(Itemized modification records)
- - -

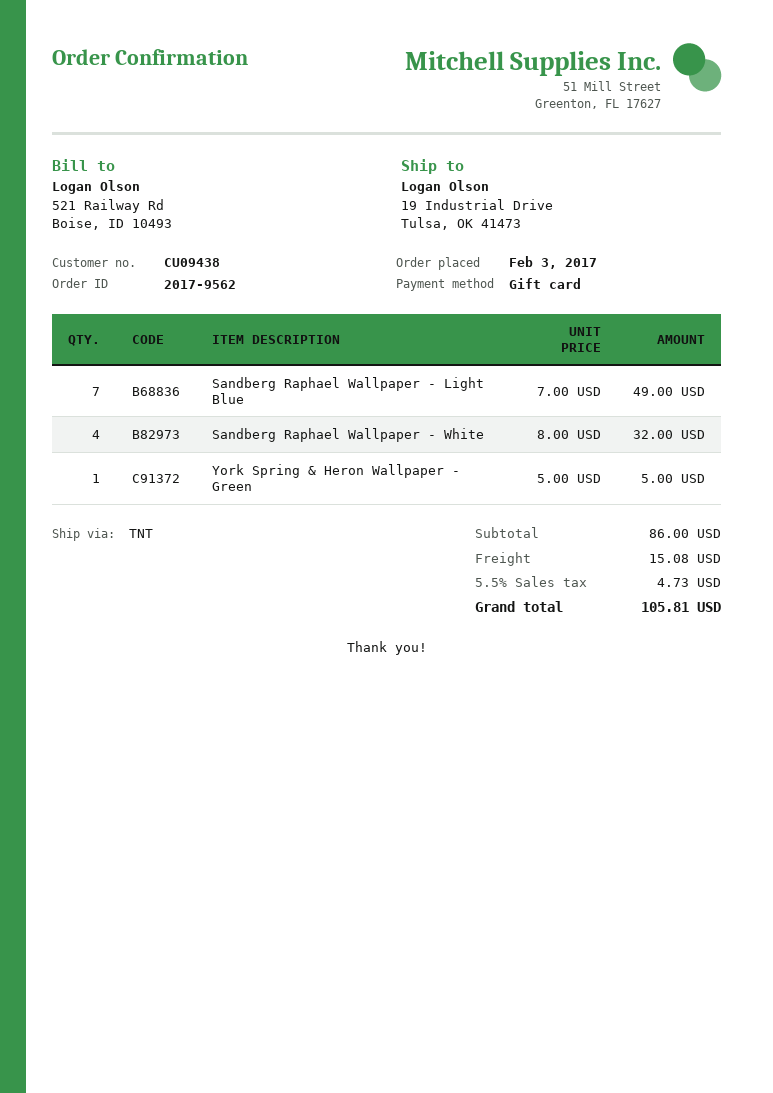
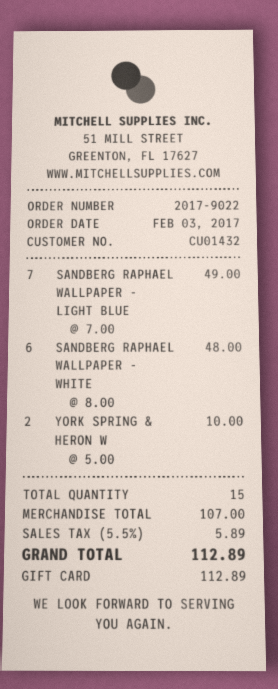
order number: 2017-9562 -> 2017-9022
customer number: CU09438 -> CU01432
Sandberg Raphael Wallpaper - White: 4 x 8.00 = 32.00 -> 6 x 8.00 = 48.00
York Spring & Heron Wallpaper - Green: 1 x 5.00 = 5.00 -> 2 x 5.00 = 10.00
subtotal: 86.00 -> 107.00
shipping: 15.08 -> none
tax: 5.5% = 4.73 -> 5.5% = 5.89
total: 105.81 -> 112.89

- - -

* ACTION ITEM *
Your output must match the records word for word, apart from the images, which are left out.

* EXERCISE RESPONSE *
order number: 2017-9562 -> 2017-9022
customer number: CU09438 -> CU01432
Sandberg Raphael Wallpaper - White: 4 x 8.00 = 32.00 -> 6 x 8.00 = 48.00
York Spring & Heron Wallpaper - Green: 1 x 5.00 = 5.00 -> 2 x 5.00 = 10.00
subtotal: 86.00 -> 107.00
shipping: 15.08 -> none
tax: 5.5% = 4.73 -> 5.5% = 5.89
total: 105.81 -> 112.89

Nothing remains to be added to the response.